Exercise: With the pictures left out, restate exactly the part below that opens with the line containing "2021-03 Březen |" and closes with the line containing "2021-11-09 | Pozitivní".

--------------------------------------------------

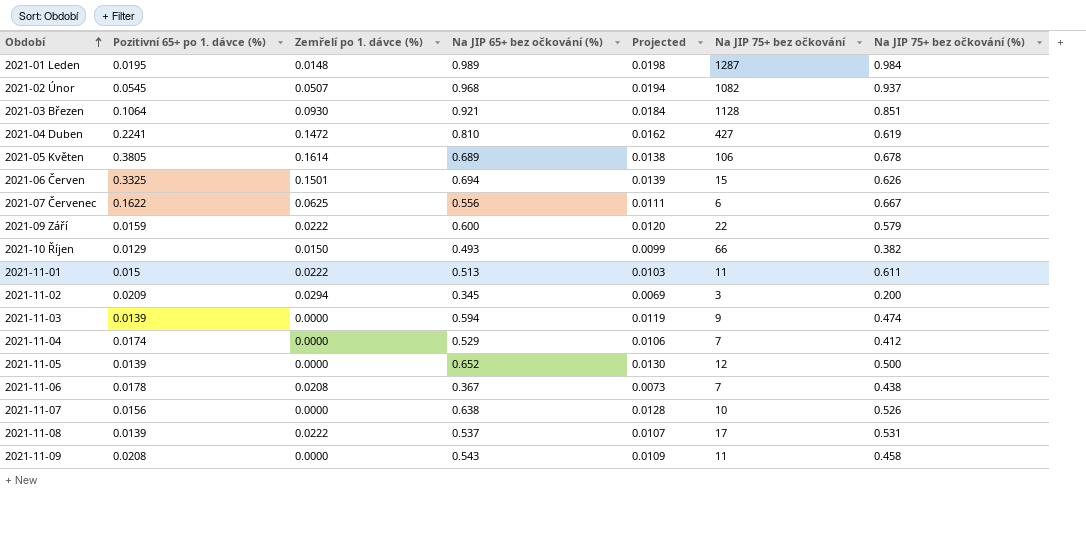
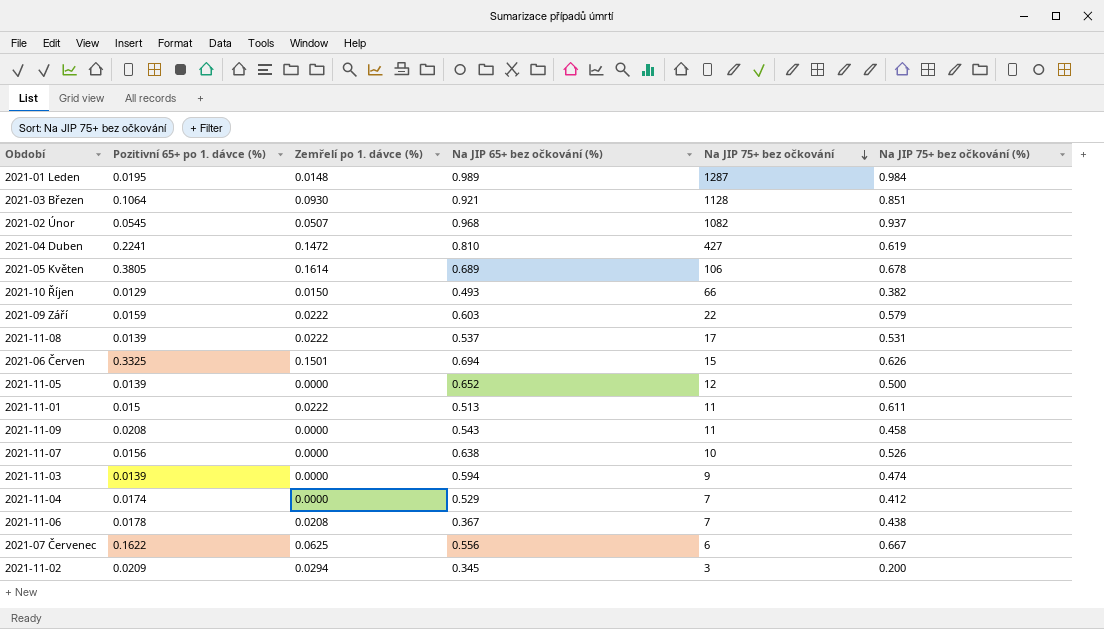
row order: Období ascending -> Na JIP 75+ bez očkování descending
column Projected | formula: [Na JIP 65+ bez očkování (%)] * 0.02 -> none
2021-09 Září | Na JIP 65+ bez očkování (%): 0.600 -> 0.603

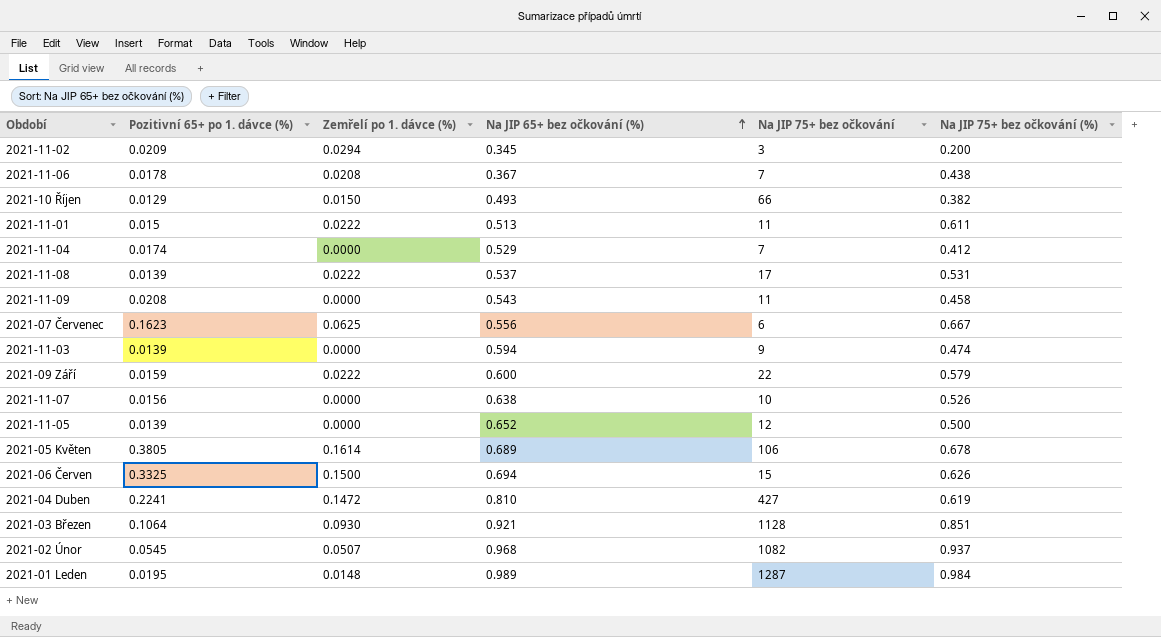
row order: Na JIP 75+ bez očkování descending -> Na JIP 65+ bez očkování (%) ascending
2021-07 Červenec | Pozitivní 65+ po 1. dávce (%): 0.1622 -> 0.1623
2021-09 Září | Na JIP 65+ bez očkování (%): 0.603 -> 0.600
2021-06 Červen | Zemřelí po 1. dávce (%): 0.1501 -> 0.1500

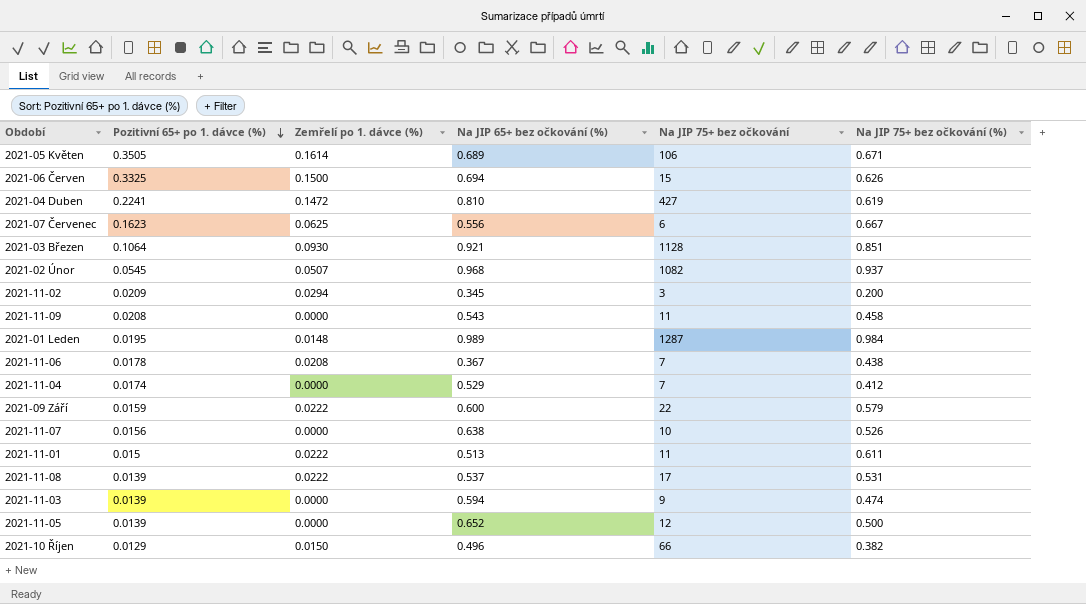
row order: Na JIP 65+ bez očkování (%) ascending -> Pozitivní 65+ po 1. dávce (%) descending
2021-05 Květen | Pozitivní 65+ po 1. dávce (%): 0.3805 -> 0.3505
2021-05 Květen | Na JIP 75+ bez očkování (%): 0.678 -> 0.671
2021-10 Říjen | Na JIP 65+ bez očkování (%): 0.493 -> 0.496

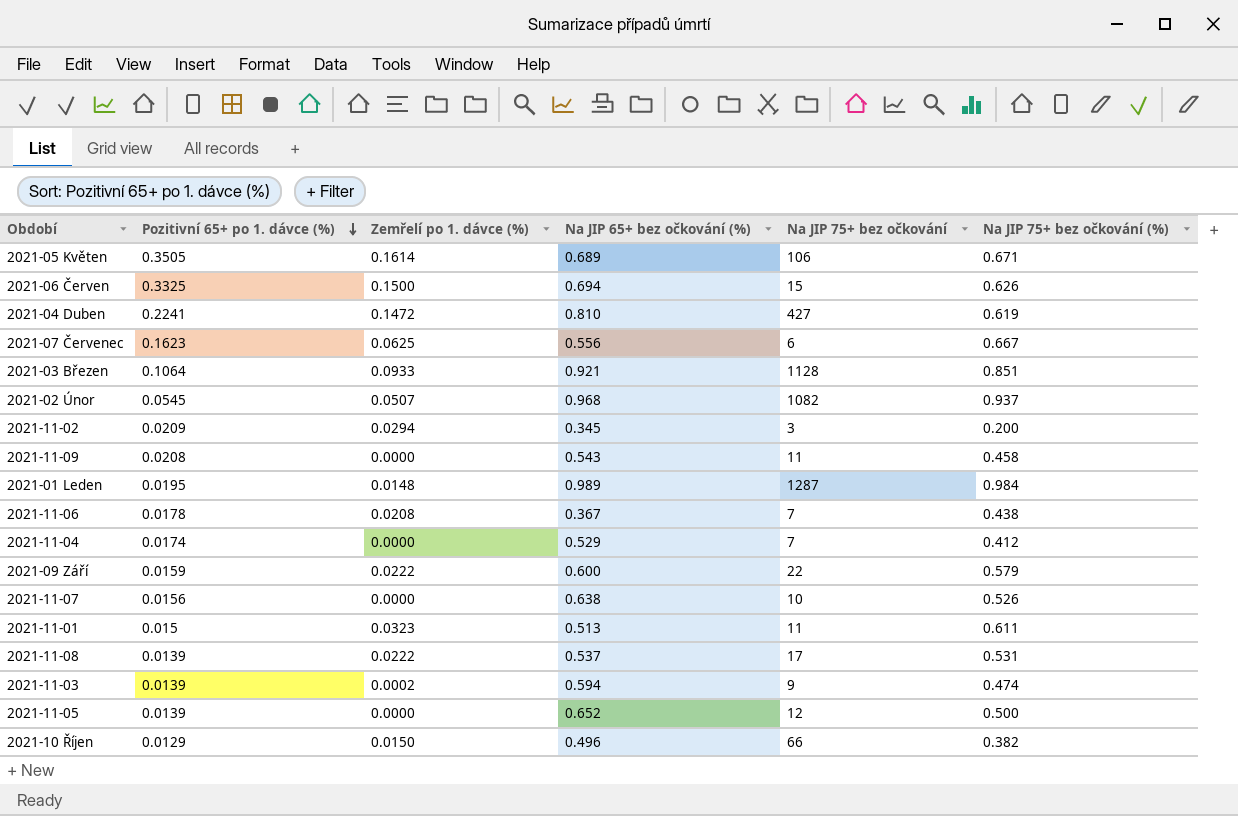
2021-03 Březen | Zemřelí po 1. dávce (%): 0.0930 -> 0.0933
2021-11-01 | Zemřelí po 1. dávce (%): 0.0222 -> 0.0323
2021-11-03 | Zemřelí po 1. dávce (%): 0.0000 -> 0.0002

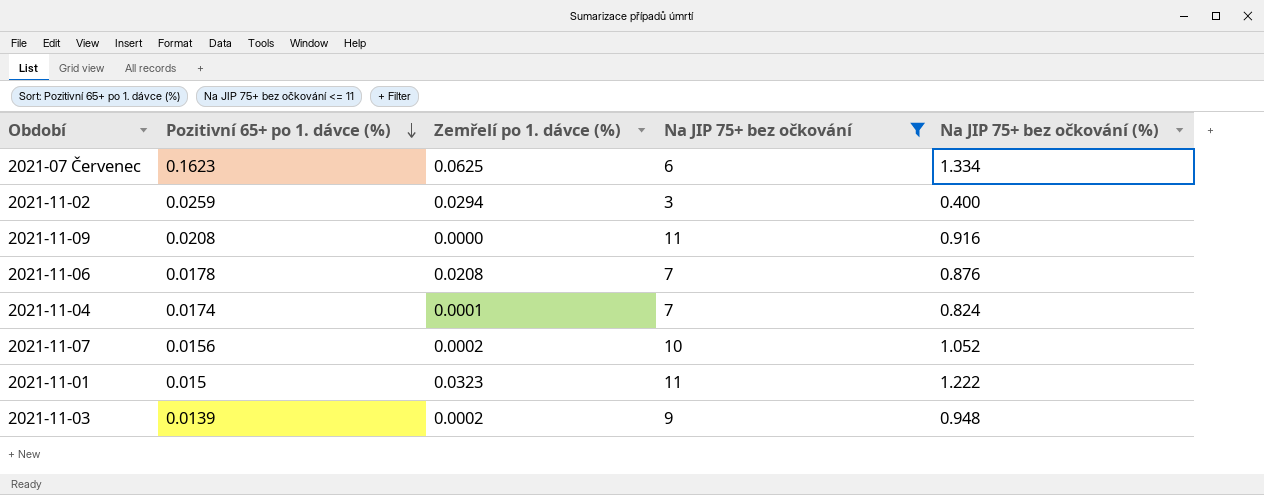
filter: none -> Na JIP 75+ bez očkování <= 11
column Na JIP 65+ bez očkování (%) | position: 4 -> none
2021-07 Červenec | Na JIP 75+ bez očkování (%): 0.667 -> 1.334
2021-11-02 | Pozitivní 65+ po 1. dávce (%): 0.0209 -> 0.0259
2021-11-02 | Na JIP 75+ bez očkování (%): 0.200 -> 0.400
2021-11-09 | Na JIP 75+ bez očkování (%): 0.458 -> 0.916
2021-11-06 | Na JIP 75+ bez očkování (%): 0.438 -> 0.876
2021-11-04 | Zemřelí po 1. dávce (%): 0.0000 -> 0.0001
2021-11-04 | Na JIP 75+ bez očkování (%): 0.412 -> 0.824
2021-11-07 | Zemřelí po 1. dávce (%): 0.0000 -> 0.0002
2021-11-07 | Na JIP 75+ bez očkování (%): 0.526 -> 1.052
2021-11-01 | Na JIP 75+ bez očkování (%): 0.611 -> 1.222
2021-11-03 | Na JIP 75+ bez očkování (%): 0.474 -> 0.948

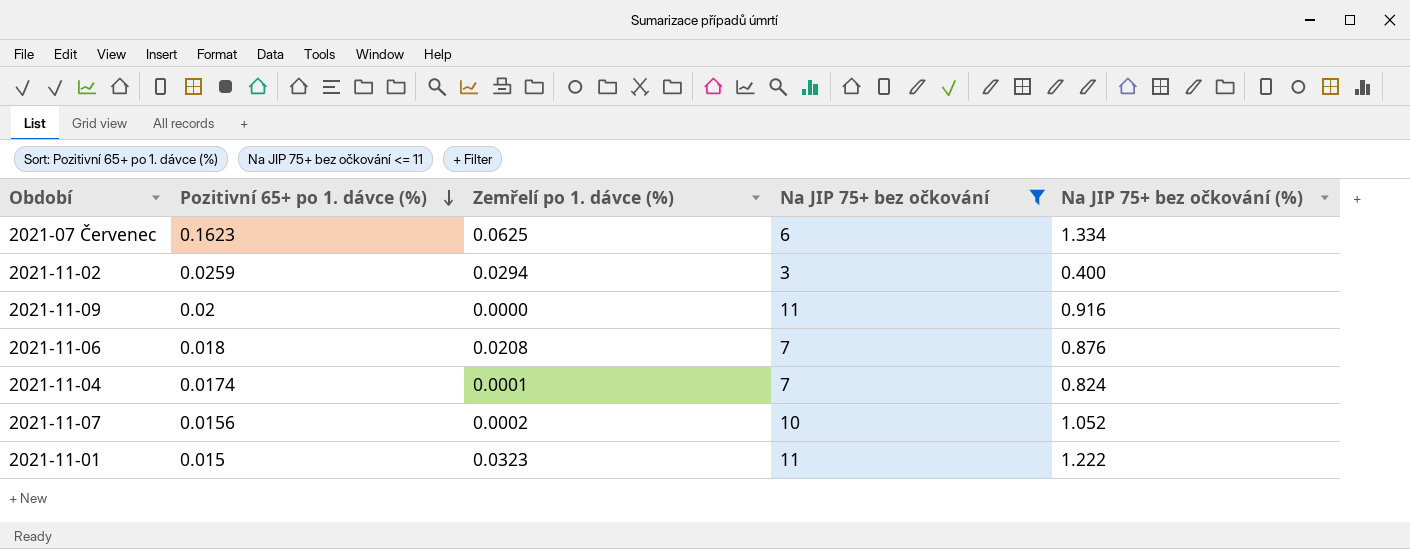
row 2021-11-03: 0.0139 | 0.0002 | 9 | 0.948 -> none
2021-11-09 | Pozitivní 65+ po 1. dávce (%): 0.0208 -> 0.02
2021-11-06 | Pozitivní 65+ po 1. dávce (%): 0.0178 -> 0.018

--------------------------------------------------

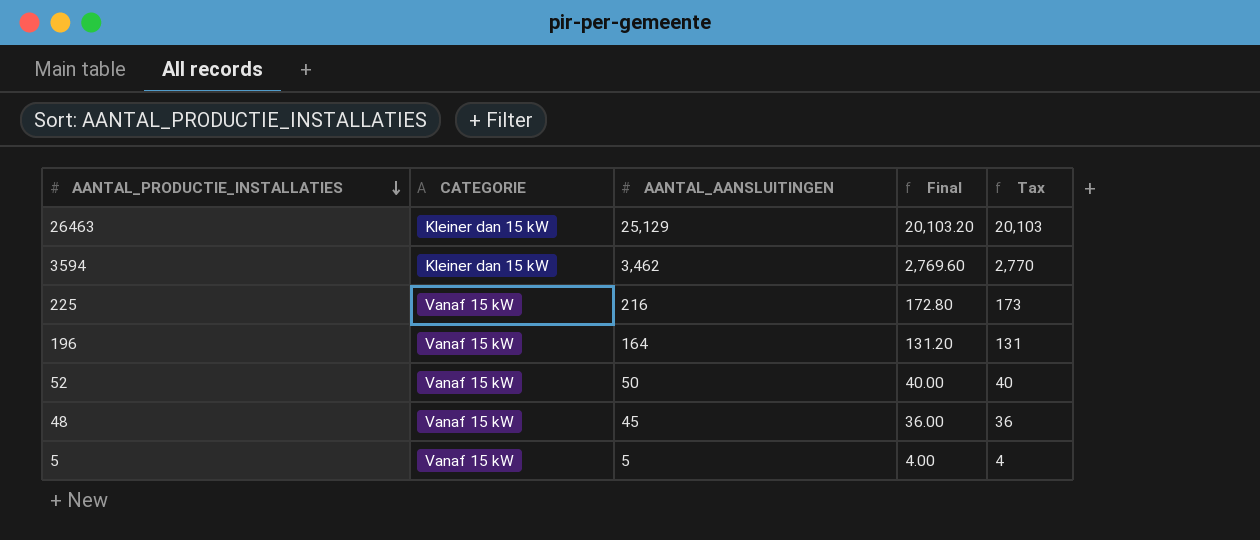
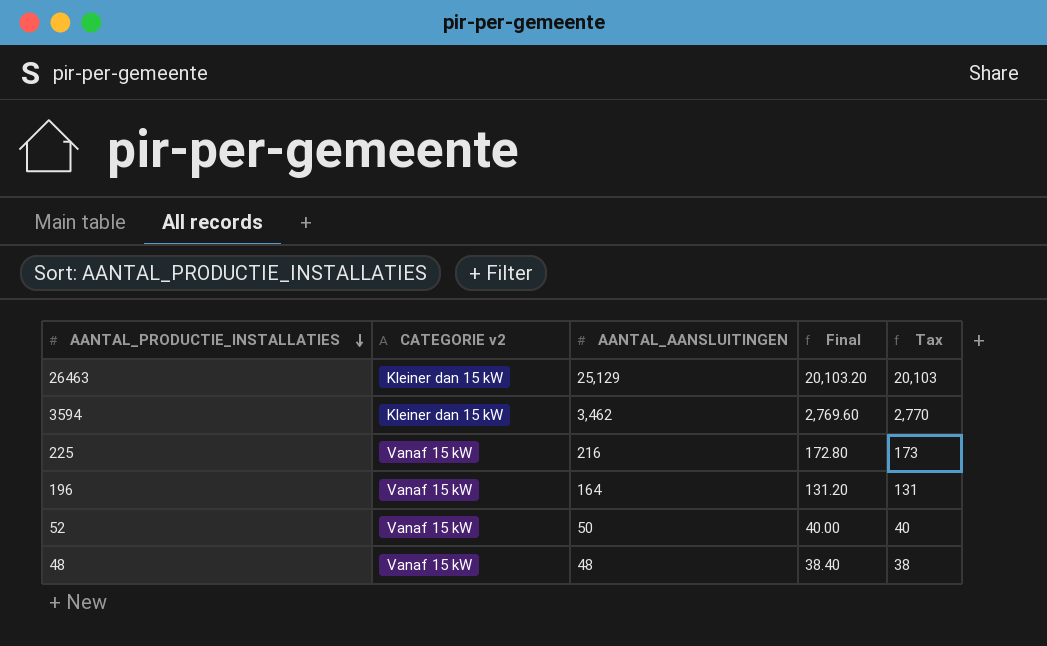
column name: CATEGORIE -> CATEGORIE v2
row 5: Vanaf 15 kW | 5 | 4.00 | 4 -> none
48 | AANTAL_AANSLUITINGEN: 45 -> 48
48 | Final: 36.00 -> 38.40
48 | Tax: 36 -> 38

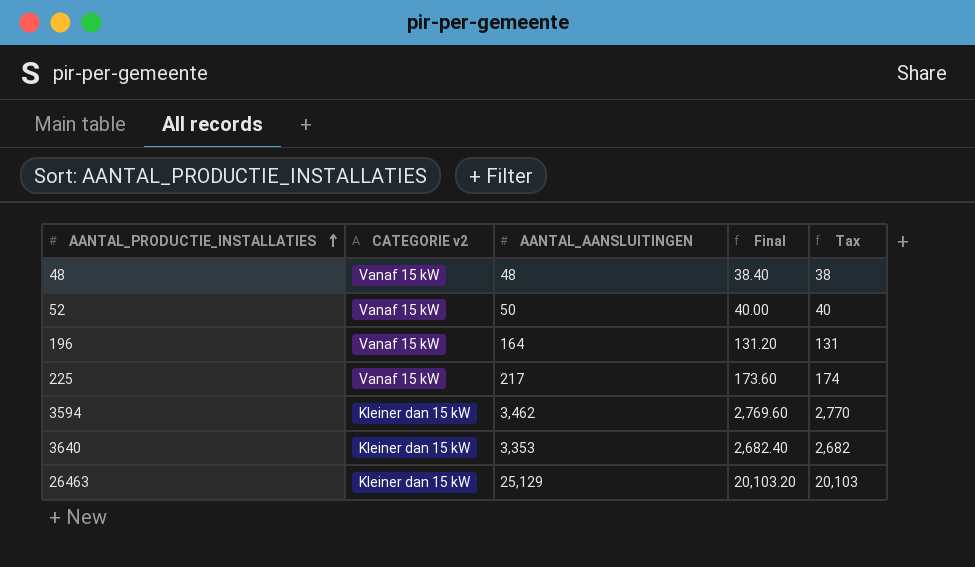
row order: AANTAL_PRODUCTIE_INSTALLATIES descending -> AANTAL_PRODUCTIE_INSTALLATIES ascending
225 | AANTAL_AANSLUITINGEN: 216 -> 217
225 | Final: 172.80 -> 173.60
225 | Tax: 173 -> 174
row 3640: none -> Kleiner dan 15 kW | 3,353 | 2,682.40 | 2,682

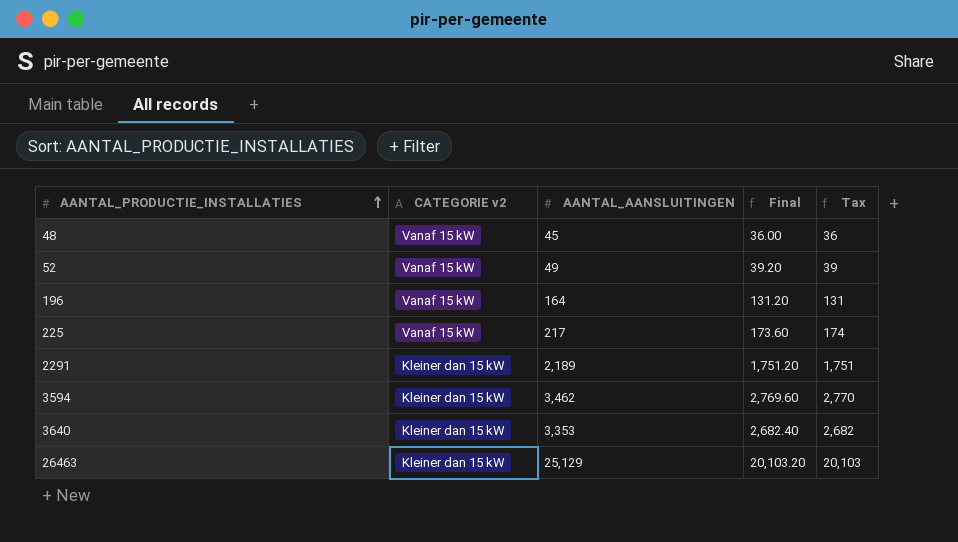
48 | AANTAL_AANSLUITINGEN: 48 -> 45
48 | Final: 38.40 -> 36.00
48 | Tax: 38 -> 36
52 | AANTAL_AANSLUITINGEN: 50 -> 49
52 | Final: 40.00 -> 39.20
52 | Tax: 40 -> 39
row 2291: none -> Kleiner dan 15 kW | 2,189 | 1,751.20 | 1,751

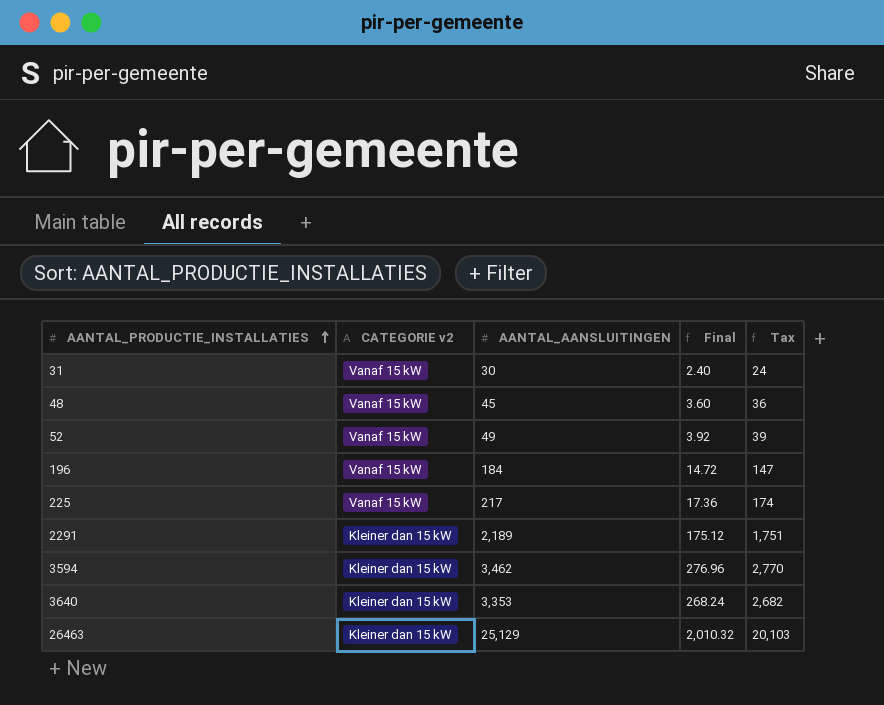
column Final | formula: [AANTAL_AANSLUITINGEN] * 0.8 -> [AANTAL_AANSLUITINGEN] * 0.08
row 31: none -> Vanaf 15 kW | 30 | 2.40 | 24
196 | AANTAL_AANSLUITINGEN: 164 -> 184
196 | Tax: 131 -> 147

--------------------------------------------------

Exercise response:
2021-03 Březen | Zemřelí po 1. dávce (%): 0.0930 -> 0.0933
2021-11-01 | Zemřelí po 1. dávce (%): 0.0222 -> 0.0323
2021-11-03 | Zemřelí po 1. dávce (%): 0.0000 -> 0.0002

filter: none -> Na JIP 75+ bez očkování <= 11
column Na JIP 65+ bez očkování (%) | position: 4 -> none
2021-07 Červenec | Na JIP 75+ bez očkování (%): 0.667 -> 1.334
2021-11-02 | Pozitivní 65+ po 1. dávce (%): 0.0209 -> 0.0259
2021-11-02 | Na JIP 75+ bez očkování (%): 0.200 -> 0.400
2021-11-09 | Na JIP 75+ bez očkování (%): 0.458 -> 0.916
2021-11-06 | Na JIP 75+ bez očkování (%): 0.438 -> 0.876
2021-11-04 | Zemřelí po 1. dávce (%): 0.0000 -> 0.0001
2021-11-04 | Na JIP 75+ bez očkování (%): 0.412 -> 0.824
2021-11-07 | Zemřelí po 1. dávce (%): 0.0000 -> 0.0002
2021-11-07 | Na JIP 75+ bez očkování (%): 0.526 -> 1.052
2021-11-01 | Na JIP 75+ bez očkování (%): 0.611 -> 1.222
2021-11-03 | Na JIP 75+ bez očkování (%): 0.474 -> 0.948

row 2021-11-03: 0.0139 | 0.0002 | 9 | 0.948 -> none
2021-11-09 | Pozitivní 65+ po 1. dávce (%): 0.0208 -> 0.02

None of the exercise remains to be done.